PRINT = string tokens What output to present (model, components, effects, means, stratumvariances, monitoring, vcovariance, deviance, Waldtests, missingvalues, covariancemodels); default mode, comp, Wald, cova
PTERMS = formula Terms (fixed or random) for which effects or means are to be printed; default * implies all the fixed terms
PSE = string token Standard errors to be printed with tables of effects and means (differences, estimates, alldifferences, allestimates, none); default diff
WEIGHTS = variate Weights for the analysis; default * implies all weights 1
MVINCLUDE = string tokens Whether to include units with missing values in the explanatory factors and variates and/or the y-variates (explanatory, yvariate); default * i.e. omit units with missing values in either explanatory factors or variates or y-variates
SUBMODEL = formula Defines a submodel of the fixed model to be assessed against the full model (for METHOD=Fisher only)
RECYCLE = string token Whether to reuse the results from the estimation when printing or assessing a submodel (yes, no); default no
RMETHOD = string token Which random terms to use when calculating RESIDUALS (final, all, notspline); default fina
METHOD = string token Indicates whether to use the standard Fisher-scoring algorithm or the new AI algorithm with sparse matrix methods (Fisher, AI); default AI
MAXCYCLE = scalar Limit on the number of iterations; default 30
TOLERANCES = variate Tolerances for matrix inversion; default * i.e. appropriate default values
PARAMETERIZATION = string token Parameterization to use for the variance component estimation (gammas, sigmas); default * i.e. use whichever is most appropriate for model
CFORMAT = string token Whether printed output for covariance models gives the variance matrices or the parameters (variancematrices, parameters); default vari
FMETHOD = string token Controls whether and how to calculate F-statistics for fixed terms (automatic, none, algebraic, numerical); default auto
WORKSPACE = scalar Number of blocks of internal memory to be set up for use by the algorithm

Parameters

Y = variates Variates to be analysed
RESIDUALS = variates Residuals from each analysis
FITTEDVALUES = variates Fitted values from each analysis
EXIT = scalar Exit status of the fit (0 if successful)
SAVE = REML save structures Saves the details of each analysis for use in subsequent VDISPLAY and VKEEP directives

Description

REML estimates the treatment effects and variance components in a linear mixed model: that is, a linear model with both fixed and random effects. The model to be fitted is specified using the VCOMPONENTS directive, covariance models for the random effects can be defined using the VSTRUCTURE directive, and the VRESIDUAL directive can define covariance models for the residual term or specify the residual term for the individual experiments in a meta-analysis. Further output can be produced following REML using VDISPLAY, and output can be saved in Genstat data structures using VKEEP. REML can be used in situations where you would normally use ANOVA but have unbalanced or correlated data, or where you would normally use linear regression, but have more than one source of variation or correlation in the data.

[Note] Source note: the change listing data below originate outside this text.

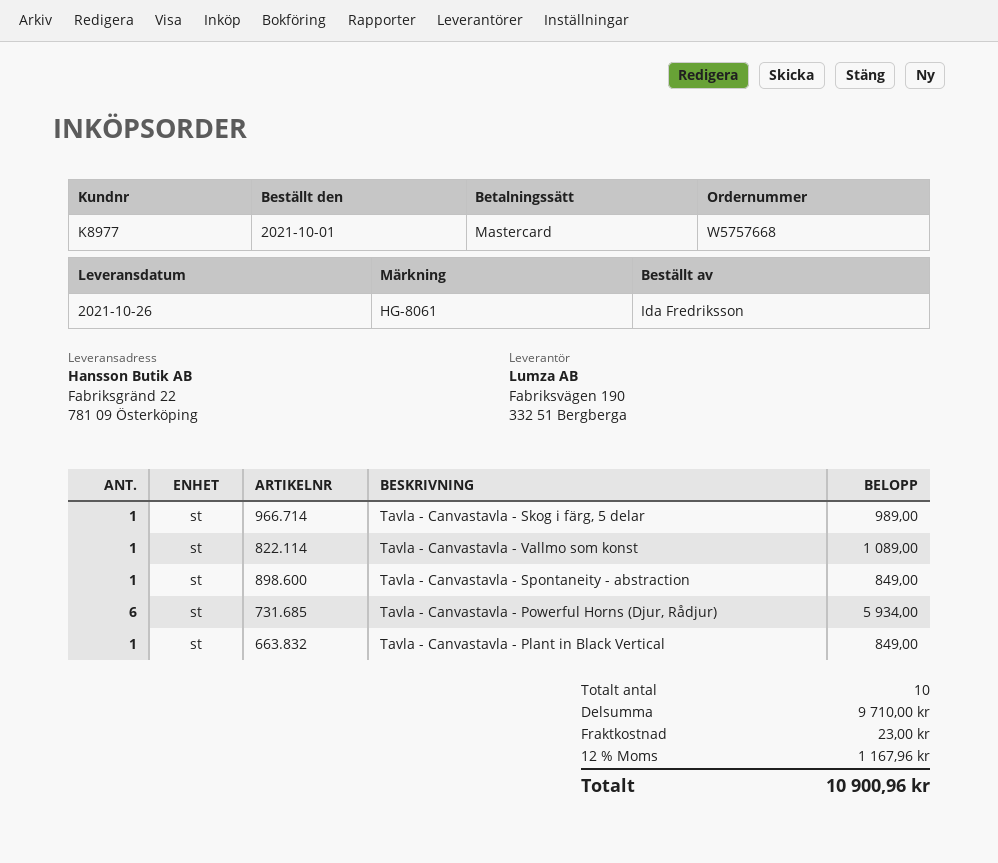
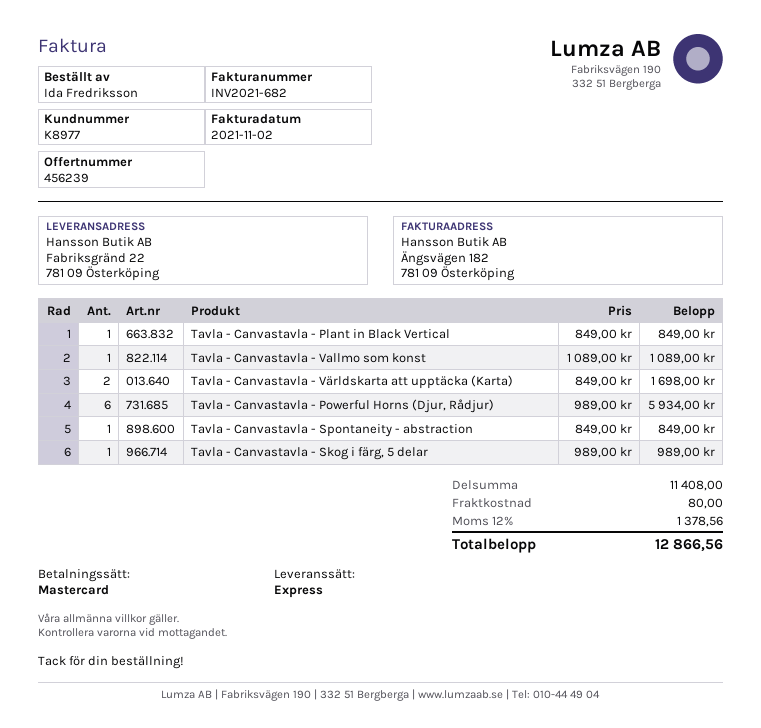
Tavla - Canvastavla - Världskarta att upptäcka (Karta): none -> 2 for 1698.00
subtotal: 9710.00 -> 11408.00
shipping: 23.00 -> 80.00
tax: 12% = 1167.96 -> 12% = 1378.56
total: 10900.96 -> 12866.56

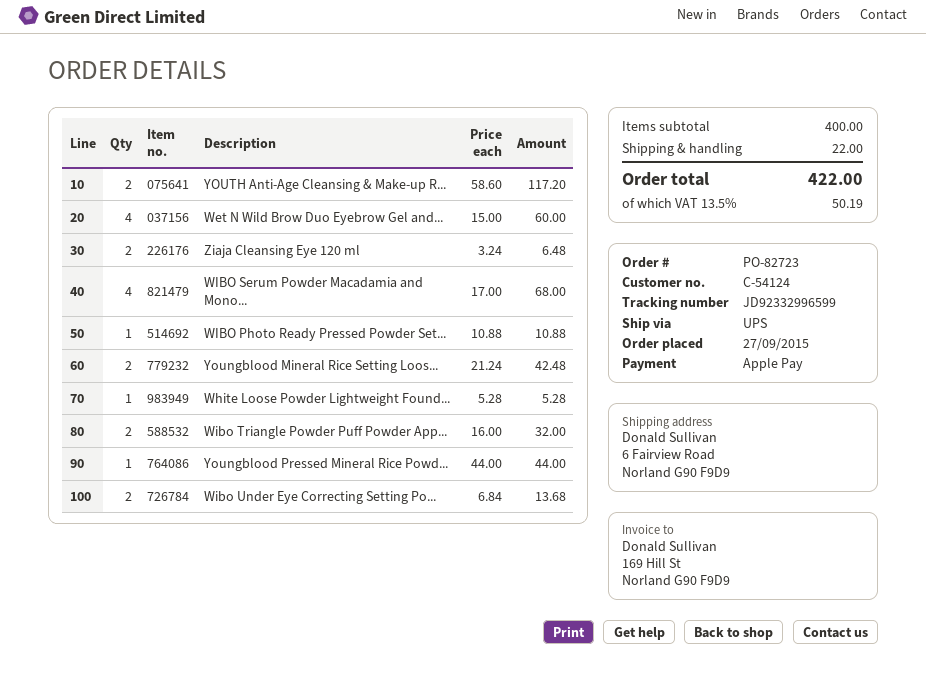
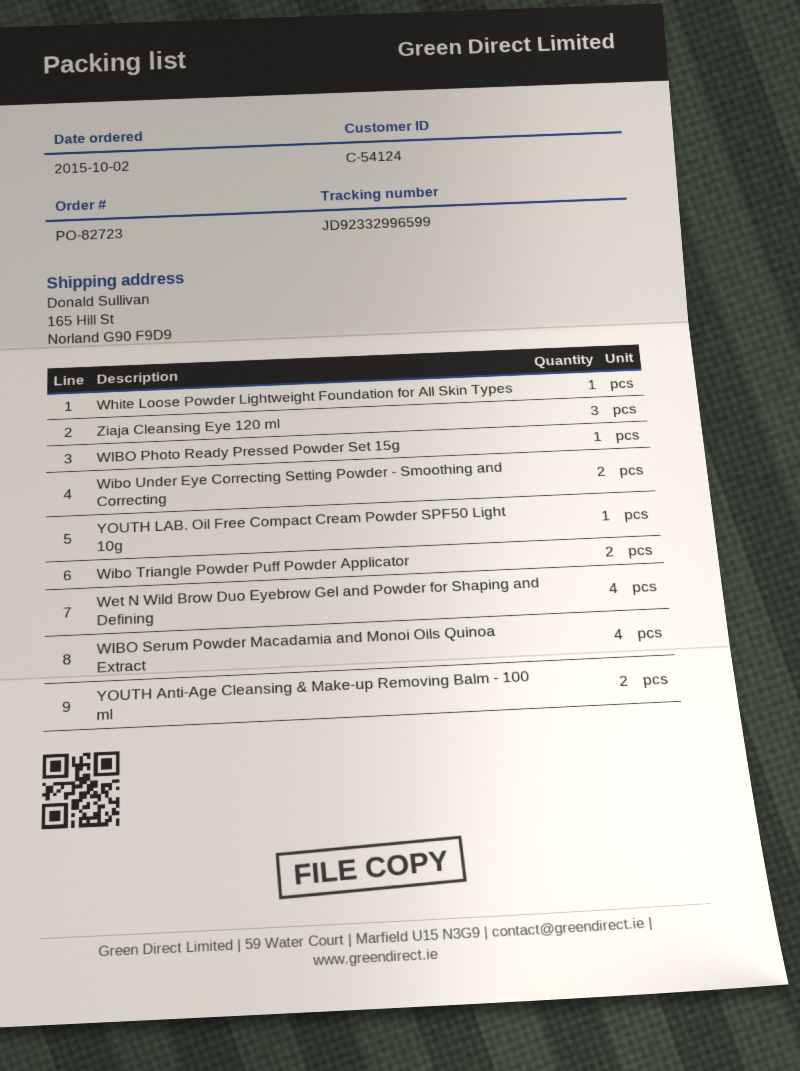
order date: 2015-09-27 -> 2015-10-02
ship to: 6 Fairview Road, Norland G90 F9D9 -> 165 Hill St, Norland G90 F9D9
Ziaja Cleansing Eye 120 ml: 2 -> 3
Youngblood Mineral Rice Setting Loos...: 2 -> none
Youngblood Pressed Mineral Rice Powd...: 1 -> none
YOUTH LAB. Oil Free Compact Cream Powder SPF50 Light 10g: none -> 1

REML can be used to analyse data from a wide variety of applications. It can obtain information on sources and sizes of variability in data sets. This can be of interest where the relative size of different sources of variability must be assessed, for example to identify the least reliable stages in an industrial process, or to design more effective experiments. REML also provides efficient estimates of treatment effects in unbalanced designs with more than one source of error. It can be used to provide estimates of treatment effects that combine information from all the strata of a partially balanced design, or to combine information over similar experiments conducted at different times or in different places. You can thus obtain estimates that make use of the information from all the experiments, as well as the separate estimates from each individual experiment. Examples from several different areas of application can be found in Robinson (1987). The facilities for estimation of covariance models allow estimates of treatment effects and standard errors to be obtained using an appropriate variance model and taking account of the correlation structure of the data.

The method of residual maximum likelihood (REML) was introduced by Patterson & Thompson (1971). It was developed in order to avoid the biased variance component estimates that are produced by ordinary maximum likelihood estimation: because maximum likelihood estimates of variance components take no account of the degrees of freedom used in estimating treatment effects, they have a downwards bias which increases with the number of fixed effects in the model. This in turn leads to under-estimates of standard errors for fixed effects, which may lead to incorrect inferences being drawn from the data. Estimates of variance parameters which take account of the degrees of freedom used in estimating fixed effects, like those generated by ANOVA in balanced data sets, are more desirable.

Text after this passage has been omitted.